Output the records exactly, and drop each picture.
Top of MATERIAL FOR THIS EXERCISE
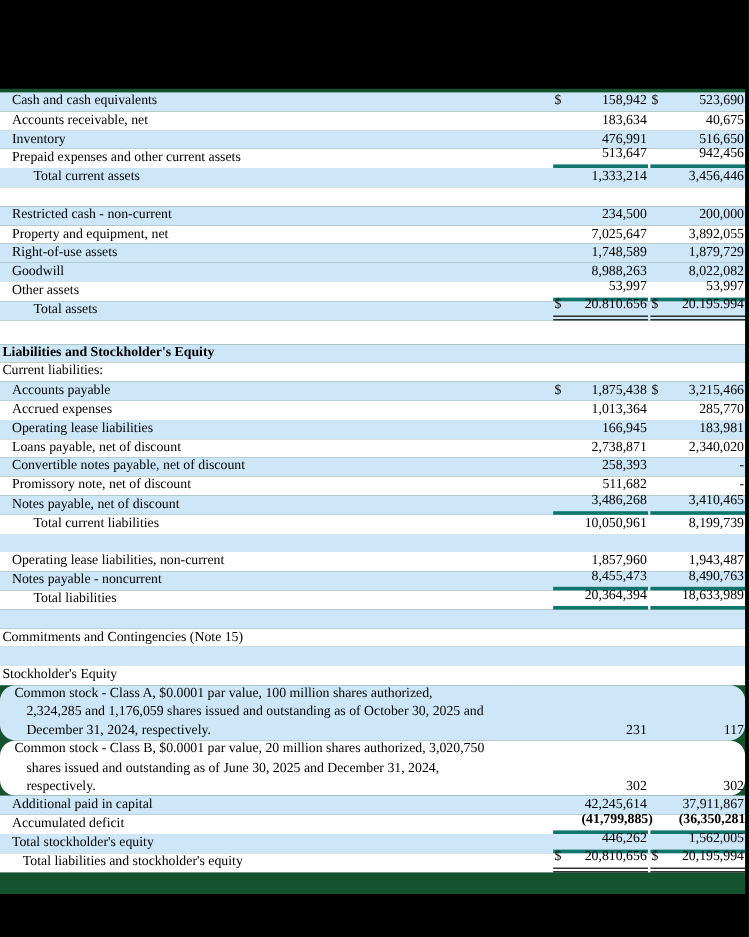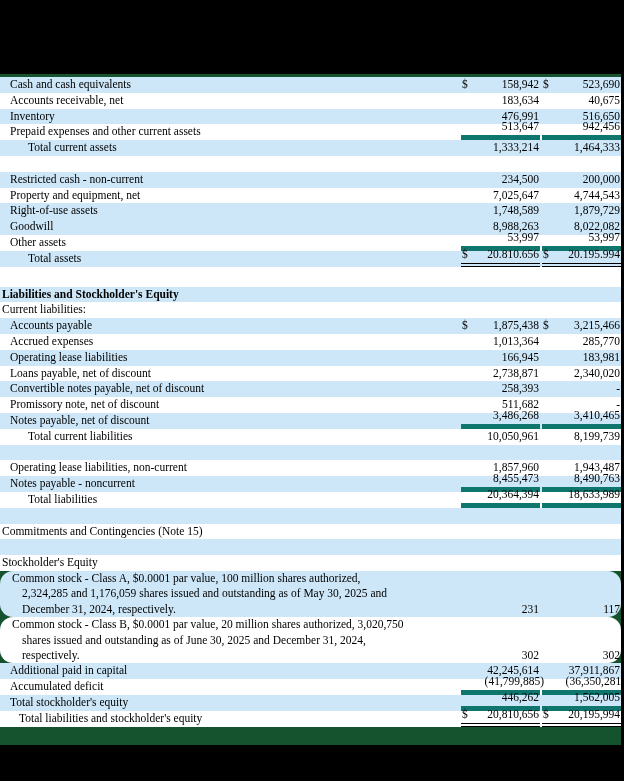--- a/index.html
+++ b/index.html
@@ -52,22 +52,22 @@
     flex:0 0 auto;
     display:flex;
     justify-content:flex-end;
     align-items:flex-end;
     box-sizing:border-box;
     padding:0 1px;
   }
   .num.col1 { width:79px; margin-right:2px;justify-content:flex-end; }
   .num.col2 { width:79px; }
   .num.has-cur { justify-content:space-between; }
-  .num .val.neg { margin-right:-5px; }
-  .b1 { border-bottom:5px solid #0f766e; }
+  .num .val.neg { margin-right:-5px;font-weight:bold; }
+  .b1 { border-bottom:3px solid #0f766e; }
   .b2 { border-bottom:4px double #000; }
 </style>
 </head>
 <body>
 
 <div class="sheet">
   <div>
       <div class="row bg-blue">
         <div class="label ind1">Cash and cash equivalents</div>
         <div class="num col1 has-cur">
@@ -105,42 +105,42 @@
         <div class="num col2 b1">
           <span class="val">942,456</span>
         </div>
       </div>
       <div class="row bg-blue">
         <div class="label ind3">Total current assets</div>
         <div class="num col1">
           <span class="val">1,333,214</span>
         </div>
         <div class="num col2">
-          <span class="val">1,464,333</span>
+          <span class="val">3,456,446</span>
         </div>
       </div>
       <div class="row bg-white">
         <div class="label ind1"></div>
       </div>
       <div class="row bg-blue">
         <div class="label ind1">Restricted cash - non-current</div>
         <div class="num col1">
           <span class="val">234,500</span>
         </div>
         <div class="num col2">
           <span class="val">200,000</span>
         </div>
       </div>
       <div class="row bg-white">
         <div class="label ind1">Property and equipment, net</div>
         <div class="num col1">
           <span class="val">7,025,647</span>
         </div>
         <div class="num col2">
-          <span class="val">4,744,543</span>
+          <span class="val">3,892,055</span>
         </div>
       </div>
       <div class="row bg-blue">
         <div class="label ind1">Right-of-use assets</div>
         <div class="num col1">
           <span class="val">1,748,589</span>
         </div>
         <div class="num col2">
           <span class="val">1,879,729</span>
         </div>
@@ -295,21 +295,21 @@
       </div>
       <div class="row bg-blue">
         <div class="label ind1"></div>
       </div>
       <div class="row bg-white">
         <div class="label ind0">Stockholder's Equity</div>
       </div>
       <div class="row bg-blue multi">
         <div class="label para ind0">
           <div class="line first">Common stock - Class A, $0.0001 par value, 100 million shares authorized,</div>
-          <div class="line cont">2,324,285 and 1,176,059 shares issued and outstanding as of May 30, 2025 and</div>
+          <div class="line cont">2,324,285 and 1,176,059 shares issued and outstanding as of October 30, 2025 and</div>
           <div class="line cont">December 31, 2024, respectively.</div>
         </div>
         <div class="num col1">
           <span class="val">231</span>
         </div>
         <div class="num col2">
           <span class="val">117</span>
         </div>
       </div>
       <div class="row bg-white multi">

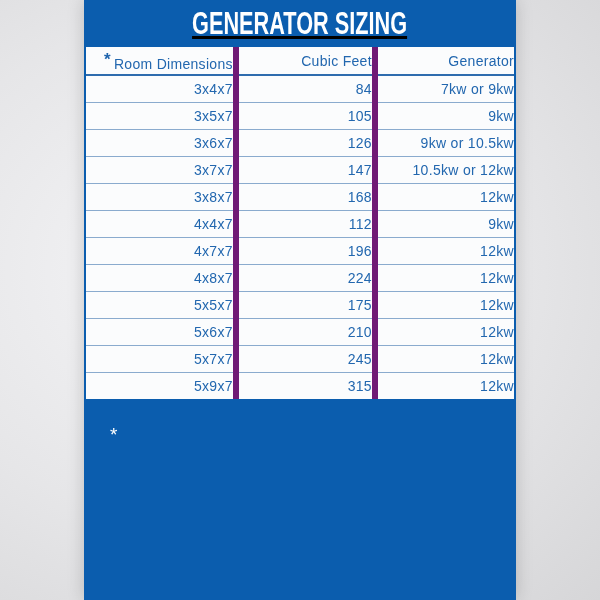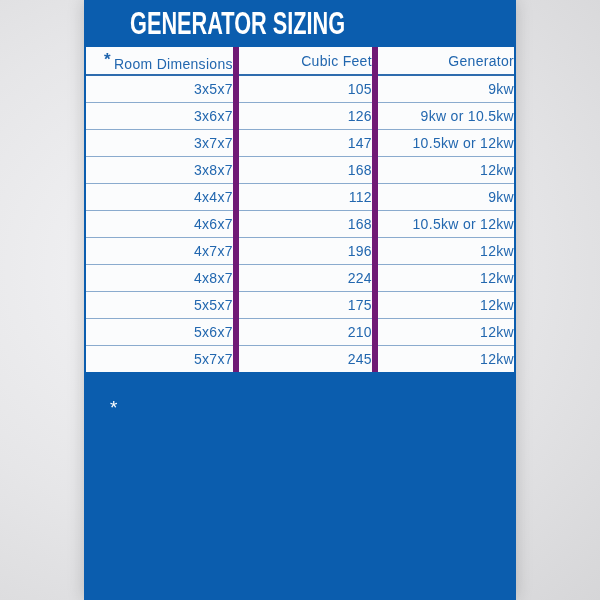--- a/index.html
+++ b/index.html
@@ -12,21 +12,21 @@
     background: radial-gradient(ellipse at 35% 45%, #f5f5f7 0%, #e6e6e8 55%, #d6d6d8 100%);
   }
   .poster {
     width: 432px; height: 600px; margin: 0 auto;
     background: #0b5dae;
     box-shadow: 0 0 16px rgba(0,0,0,0.18);
     display: flex; flex-direction: column;
   }
   .title-band {
     height: 47px; flex: 0 0 47px;
-    display: flex; align-items: center; 
+    display: flex; align-items: center; justify-content: center; text-decoration: underline;
   }
   .title-band h1 {
     margin: 0; color: #ffffff;
     font-size: 31px; font-weight: bold; line-height: 1;
     letter-spacing: 0px; white-space: nowrap;
     transform: scaleX(0.70); transform-origin: center;
   }
   table.sizing {
     border-collapse: collapse; table-layout: fixed;
     width: 428px; margin: 0 2px;
@@ -82,20 +82,25 @@
         </colgroup>
       <thead>
         <tr>
           <th><span class="hdr-marker">*</span><span>Room Dimensions</span></th>
           <th>Cubic Feet</th>
           <th>Generator</th>
         </tr>
       </thead>
       <tbody>
           <tr>
+            <td>3x4x7</td>
+            <td>84</td>
+            <td>7kw or 9kw</td>
+          </tr>
+          <tr>
             <td>3x5x7</td>
             <td>105</td>
             <td>9kw</td>
           </tr>
           <tr>
             <td>3x6x7</td>
             <td>126</td>
             <td>9kw or 10.5kw</td>
           </tr>
           <tr>
@@ -105,25 +110,20 @@
           </tr>
           <tr>
             <td>3x8x7</td>
             <td>168</td>
             <td>12kw</td>
           </tr>
           <tr>
             <td>4x4x7</td>
             <td>112</td>
             <td>9kw</td>
-          </tr>
-          <tr>
-            <td>4x6x7</td>
-            <td>168</td>
-            <td>10.5kw or 12kw</td>
           </tr>
           <tr>
             <td>4x7x7</td>
             <td>196</td>
             <td>12kw</td>
           </tr>
           <tr>
             <td>4x8x7</td>
             <td>224</td>
             <td>12kw</td>
@@ -136,20 +136,25 @@
           <tr>
             <td>5x6x7</td>
             <td>210</td>
             <td>12kw</td>
           </tr>
           <tr>
             <td>5x7x7</td>
             <td>245</td>
             <td>12kw</td>
           </tr>
+          <tr>
+            <td>5x9x7</td>
+            <td>315</td>
+            <td>12kw</td>
+          </tr>
         </tbody>
     </table>
 
     <div class="footer-band">
       <span class="footer-star">*</span>
     </div>
 
   </div>
 </div>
Bottom of MATERIAL FOR THIS EXERCISE
RESPONSE TO THE EXERCISE —
--- a/index.html
+++ b/index.html
@@ -52,22 +52,22 @@
     flex:0 0 auto;
     display:flex;
     justify-content:flex-end;
     align-items:flex-end;
     box-sizing:border-box;
     padding:0 1px;
   }
   .num.col1 { width:79px; margin-right:2px;justify-content:flex-end; }
   .num.col2 { width:79px; }
   .num.has-cur { justify-content:space-between; }
-  .num .val.neg { margin-right:-5px; }
-  .b1 { border-bottom:5px solid #0f766e; }
+  .num .val.neg { margin-right:-5px;font-weight:bold; }
+  .b1 { border-bottom:3px solid #0f766e; }
   .b2 { border-bottom:4px double #000; }
 </style>
 </head>
 <body>
 
 <div class="sheet">
   <div>
       <div class="row bg-blue">
         <div class="label ind1">Cash and cash equivalents</div>
         <div class="num col1 has-cur">
@@ -105,42 +105,42 @@
         <div class="num col2 b1">
           <span class="val">942,456</span>
         </div>
       </div>
       <div class="row bg-blue">
         <div class="label ind3">Total current assets</div>
         <div class="num col1">
           <span class="val">1,333,214</span>
         </div>
         <div class="num col2">
-          <span class="val">1,464,333</span>
+          <span class="val">3,456,446</span>
         </div>
       </div>
       <div class="row bg-white">
         <div class="label ind1"></div>
       </div>
       <div class="row bg-blue">
         <div class="label ind1">Restricted cash - non-current</div>
         <div class="num col1">
           <span class="val">234,500</span>
         </div>
         <div class="num col2">
           <span class="val">200,000</span>
         </div>
       </div>
       <div class="row bg-white">
         <div class="label ind1">Property and equipment, net</div>
         <div class="num col1">
           <span class="val">7,025,647</span>
         </div>
         <div class="num col2">
-          <span class="val">4,744,543</span>
+          <span class="val">3,892,055</span>
         </div>
       </div>
       <div class="row bg-blue">
         <div class="label ind1">Right-of-use assets</div>
         <div class="num col1">
           <span class="val">1,748,589</span>
         </div>
         <div class="num col2">
           <span class="val">1,879,729</span>
         </div>
@@ -295,21 +295,21 @@
       </div>
       <div class="row bg-blue">
         <div class="label ind1"></div>
       </div>
       <div class="row bg-white">
         <div class="label ind0">Stockholder's Equity</div>
       </div>
       <div class="row bg-blue multi">
         <div class="label para ind0">
           <div class="line first">Common stock - Class A, $0.0001 par value, 100 million shares authorized,</div>
-          <div class="line cont">2,324,285 and 1,176,059 shares issued and outstanding as of May 30, 2025 and</div>
+          <div class="line cont">2,324,285 and 1,176,059 shares issued and outstanding as of October 30, 2025 and</div>
           <div class="line cont">December 31, 2024, respectively.</div>
         </div>
         <div class="num col1">
           <span class="val">231</span>
         </div>
         <div class="num col2">
           <span class="val">117</span>
         </div>
       </div>
       <div class="row bg-white multi">

--- a/index.html
+++ b/index.html
@@ -12,21 +12,21 @@
     background: radial-gradient(ellipse at 35% 45%, #f5f5f7 0%, #e6e6e8 55%, #d6d6d8 100%);
   }
   .poster {
     width: 432px; height: 600px; margin: 0 auto;
     background: #0b5dae;
     box-shadow: 0 0 16px rgba(0,0,0,0.18);
     display: flex; flex-direction: column;
   }
   .title-band {
     height: 47px; flex: 0 0 47px;
-    display: flex; align-items: center; 
+    display: flex; align-items: center; justify-content: center; text-decoration: underline;
   }
   .title-band h1 {
     margin: 0; color: #ffffff;
     font-size: 31px; font-weight: bold; line-height: 1;
     letter-spacing: 0px; white-space: nowrap;
     transform: scaleX(0.70); transform-origin: center;
   }
   table.sizing {
     border-collapse: collapse; table-layout: fixed;
     width: 428px; margin: 0 2px;
@@ -82,20 +82,25 @@
         </colgroup>
       <thead>
         <tr>
           <th><span class="hdr-marker">*</span><span>Room Dimensions</span></th>
           <th>Cubic Feet</th>
           <th>Generator</th>
         </tr>
       </thead>
       <tbody>
           <tr>
+            <td>3x4x7</td>
+            <td>84</td>
+            <td>7kw or 9kw</td>
+          </tr>
+          <tr>
             <td>3x5x7</td>
             <td>105</td>
             <td>9kw</td>
           </tr>
           <tr>
             <td>3x6x7</td>
             <td>126</td>
             <td>9kw or 10.5kw</td>
           </tr>
           <tr>
@@ -105,25 +110,20 @@
           </tr>
           <tr>
             <td>3x8x7</td>
             <td>168</td>
             <td>12kw</td>
           </tr>
           <tr>
             <td>4x4x7</td>
             <td>112</td>
             <td>9kw</td>
-          </tr>
-          <tr>
-            <td>4x6x7</td>
-            <td>168</td>
-            <td>10.5kw or 12kw</td>
           </tr>
           <tr>
             <td>4x7x7</td>
             <td>196</td>
             <td>12kw</td>
           </tr>
           <tr>
             <td>4x8x7</td>
             <td>224</td>
             <td>12kw</td>
@@ -136,20 +136,25 @@
           <tr>
             <td>5x6x7</td>
             <td>210</td>
             <td>12kw</td>
           </tr>
           <tr>
             <td>5x7x7</td>
             <td>245</td>
             <td>12kw</td>
           </tr>
+          <tr>
+            <td>5x9x7</td>
+            <td>315</td>
+            <td>12kw</td>
+          </tr>
         </tbody>
     </table>
 
     <div class="footer-band">
       <span class="footer-star">*</span>
     </div>
 
   </div>
 </div>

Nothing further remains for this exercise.